Gli scienziati dell’Università di Oxford hanno identificato dei marcatori molecolari nel sangue che sono collegati alla nebbia cerebrale dovuta al long Covid. Si tratta di una condizione che provoca confusione mentale, difficoltà di concentrazione, affaticamento e altri problemi cognitivi nei pazienti a cui è stato in passato diagnosticato il virus. È emerso, come ricostruito dal Guardian, che livelli elevati di due diverse proteine erano più comuni nelle persone che avevano sviluppato questi sintomi.
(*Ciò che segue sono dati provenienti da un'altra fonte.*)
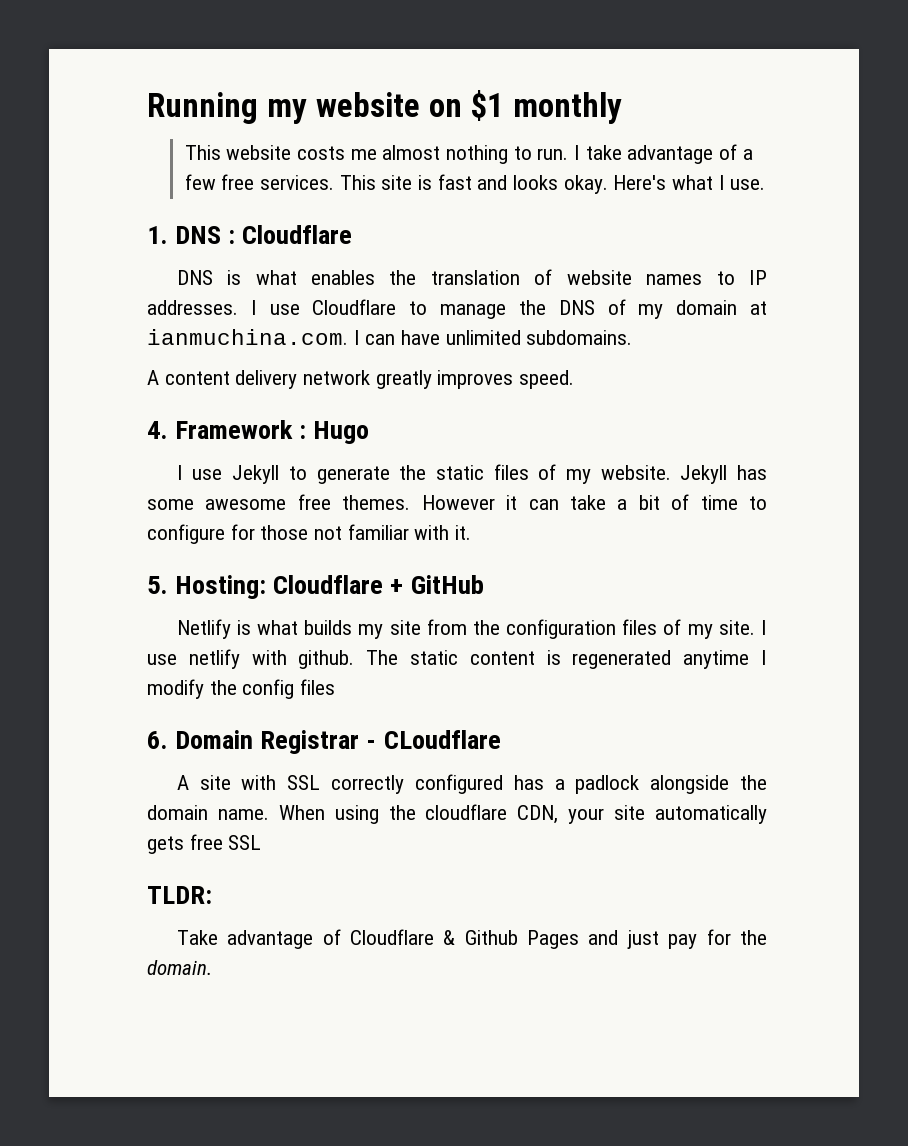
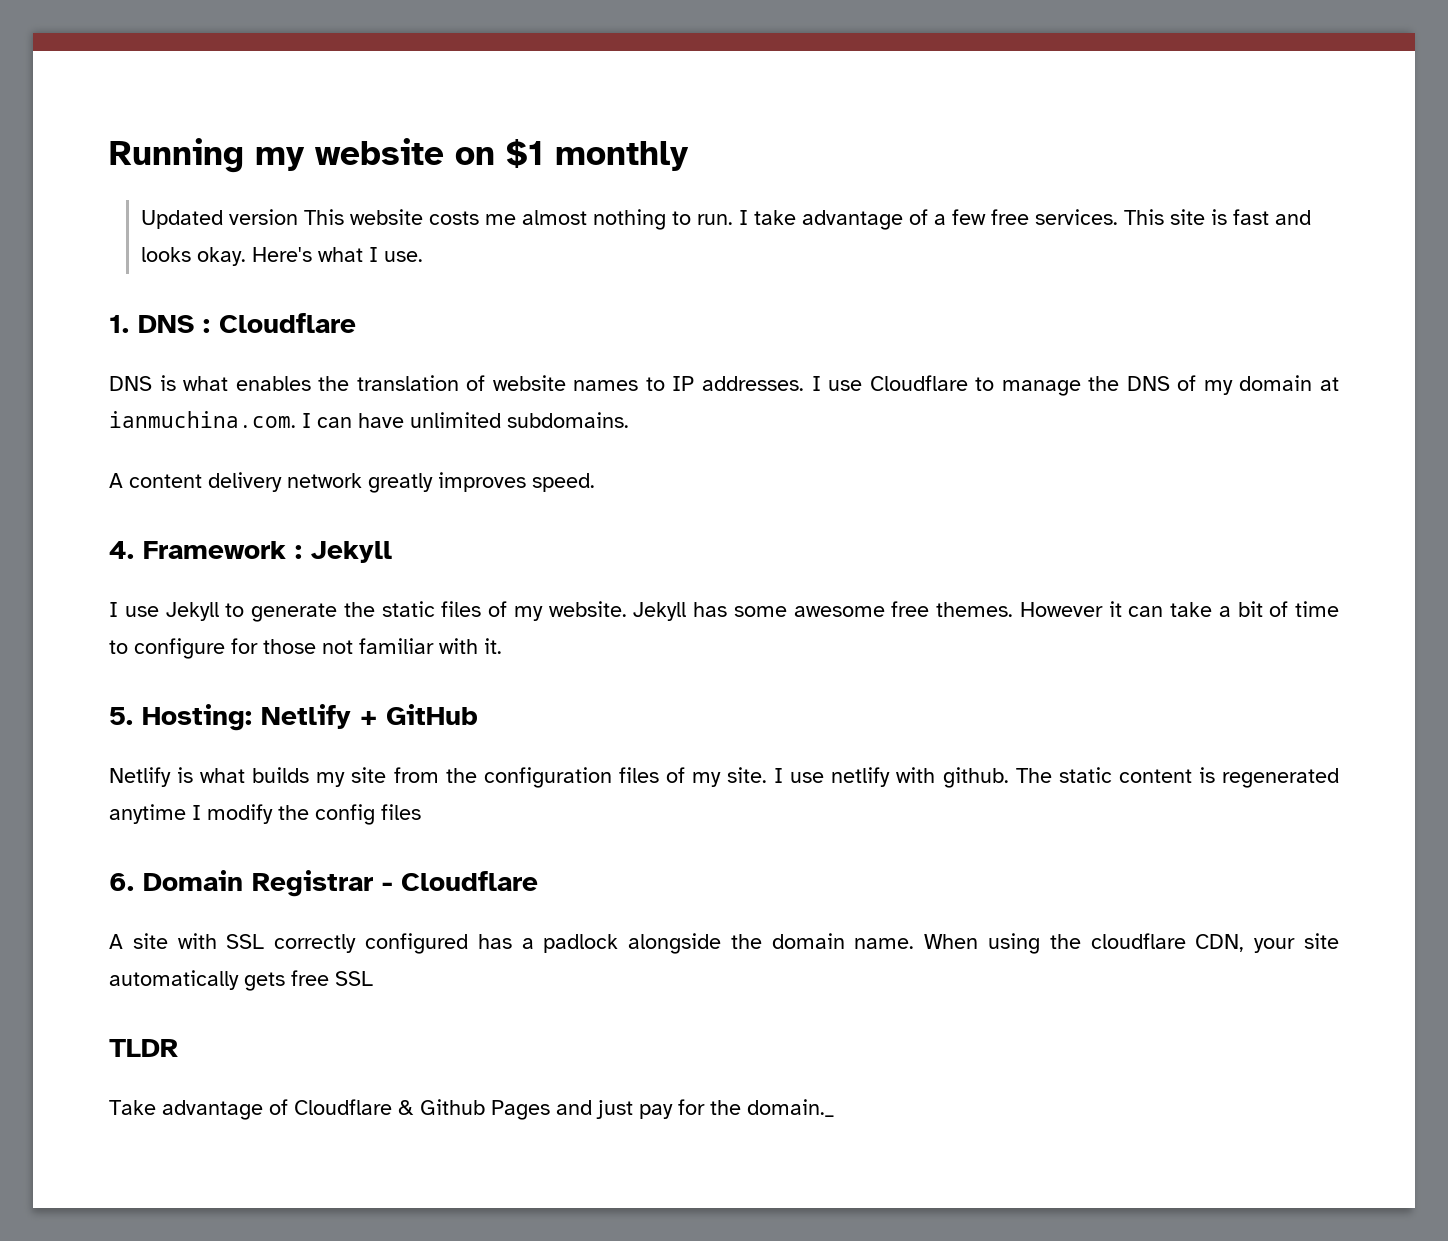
- This website costs me almost nothing to run.
+ Updated version This website costs me almost nothing to run.
- 4. Framework : Hugo
+ 4. Framework : Jekyll
- 5. Hosting: Cloudflare + GitHub
+ 5. Hosting: Netlify + GitHub
- 6. Domain Registrar - CLoudflare
+ 6. Domain Registrar - Cloudflare
- TLDR:
+ TLDR
- Take advantage of Cloudflare & Github Pages and just pay for the domain.
+ Take advantage of Cloudflare & Github Pages and just pay for the domain._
Il lavoro, descritto come “un importante passo in avanti” per la scienza da un esperto indipendente, ha rafforzato l’ipotesi emersa al culmine della pandemia secondo cui il Covid-19 lascia ad alcuni pazienti dei minuscoli coaguli nei polmoni e potenzialmente anche nel cervello, portando a una vasta gamma di problemi. Gli alti livelli di queste due proteine sembrano portare infatti proprio a questa condizione. I risultati potrebbero rivelarsi utili nel caso in cui gli studi clinici che stanno testando una serie di trattamenti per la nebbia cerebrale concludessero che gli anticoagulanti possono migliorare la condizione dei pazienti.
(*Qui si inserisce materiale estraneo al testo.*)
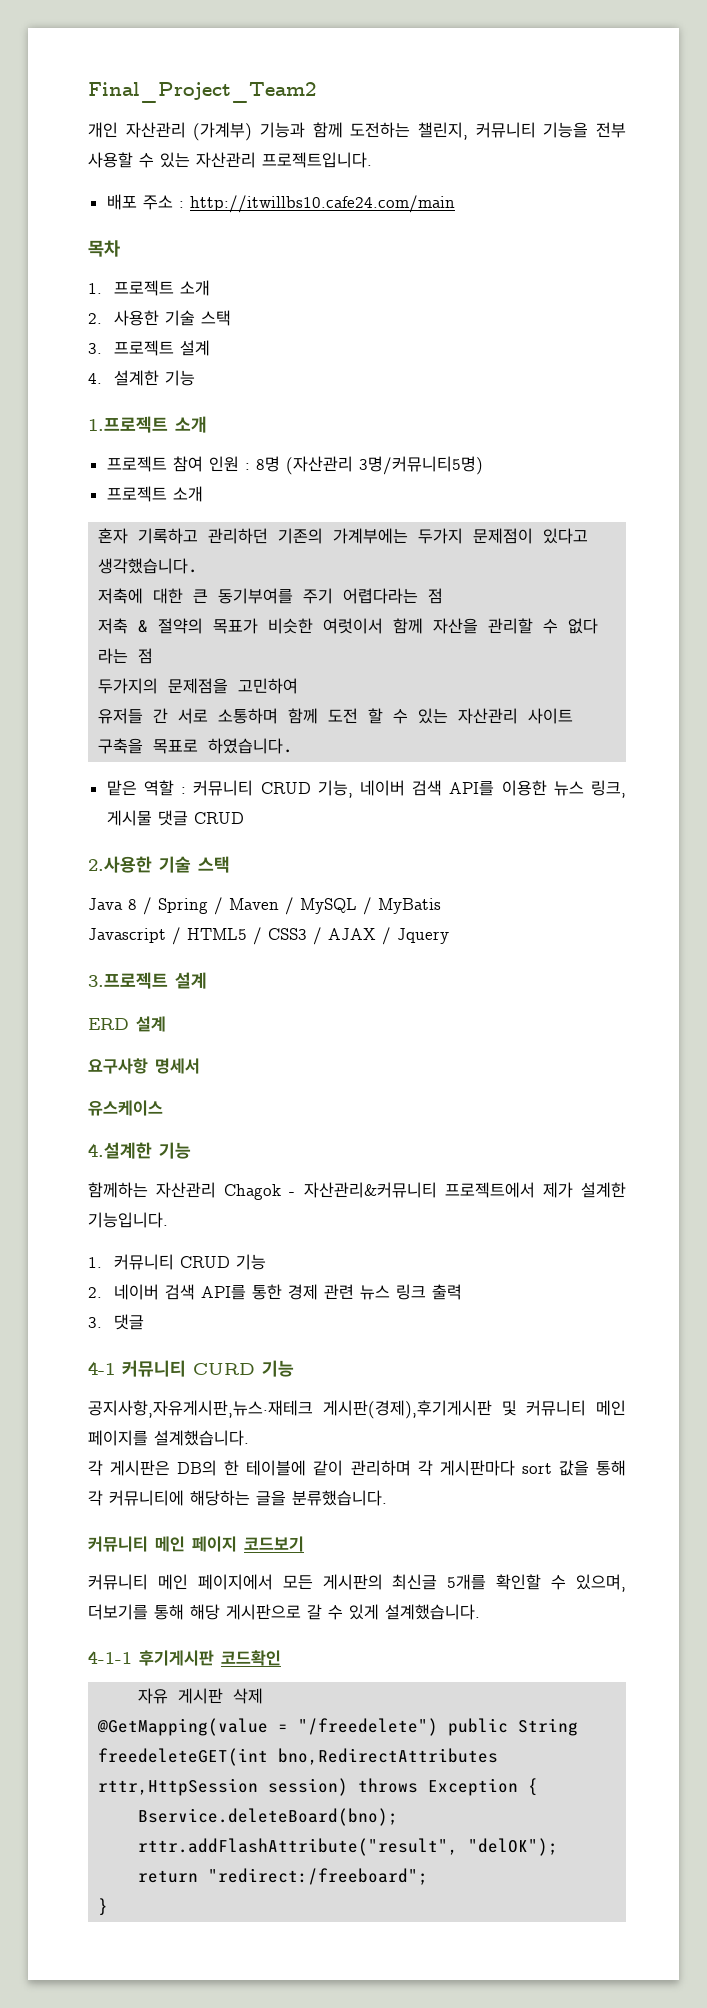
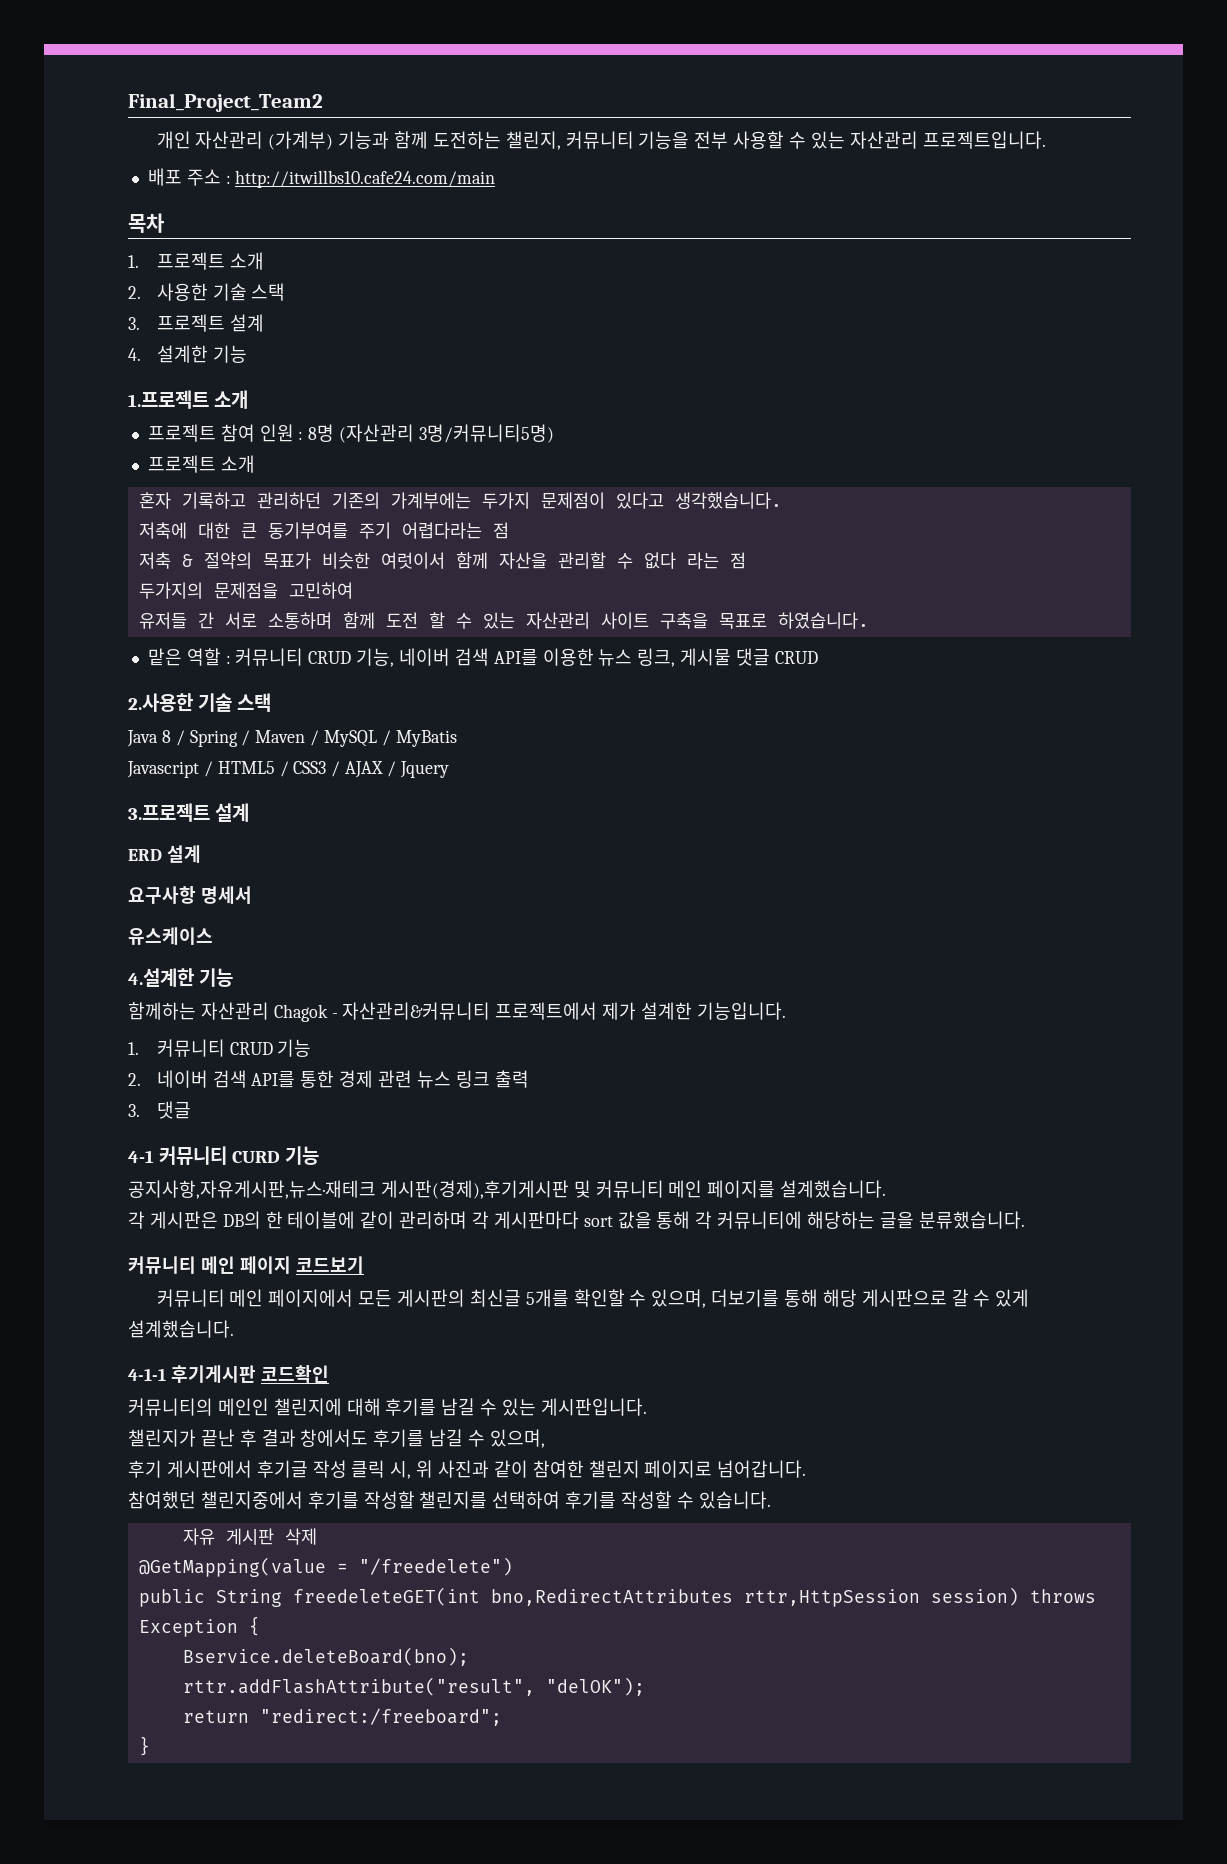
+ 커뮤니티의 메인인 챌린지에 대해 후기를 남길 수 있는 게시판입니다.
+ 챌린지가 끝난 후 결과 창에서도 후기를 남길 수 있으며,
+ 후기 게시판에서 후기글 작성 클릭 시, 위 사진과 같이 참여한 챌린지 페이지로 넘어갑니다.
+ 참여했던 챌린지중에서 후기를 작성할 챌린지를 선택하여 후기를 작성할 수 있습니다.
- @GetMapping(value = "/freedelete") public String freedeleteGET(int bno,RedirectAttributes rttr,HttpSession session) throws Exception {
+ @GetMapping(value = "/freedelete")
+ public String freedeleteGET(int bno,RedirectAttributes rttr,HttpSession session) throws Exception {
Nebbia cerebrale post Covid: lo studio svela la causa
I ricercatori dell’Università di Oxford, nel corso dello studio, hanno esaminato le proteine del sangue in più di 1.800 pazienti che avevano avuto il Covid ed erano stati ospedalizzati e hanno scoperto che al momento dell’infezione, coloro che avevano sviluppato problemi cognitivi di lunga durata, avevano più probabilità di altri di avere livelli elevati di una proteina chiamata fibrinogeno o di un frammento proteico chiamato D-dimero. Essi sono un segno di coaguli di sangue nel corpo.
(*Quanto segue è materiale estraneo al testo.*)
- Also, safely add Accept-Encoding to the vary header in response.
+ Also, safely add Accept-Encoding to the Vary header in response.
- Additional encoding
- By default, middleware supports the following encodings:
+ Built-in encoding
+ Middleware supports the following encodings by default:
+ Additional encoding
Testare i livelli di proteine nel sangue dei pazienti potrebbe dunque rappresentare un importante strumento di allerta per i medici, i quali in futuro potranno individuare i pazienti che necessitano di essere trattati precocemente per i coaguli e quelli che invece sono meno a rischio. Anche perché la nebbia cerebrale è soltanto uno dei problemi collegati al fenomeno. “Sono necessarie cure reali”, ha affermato il dottor Michael Zandi dell’UCL Queen Square Institute of Neurology. “Le associazioni non ci forniscono ancora un meccanismo chiaro e valido per tutti”.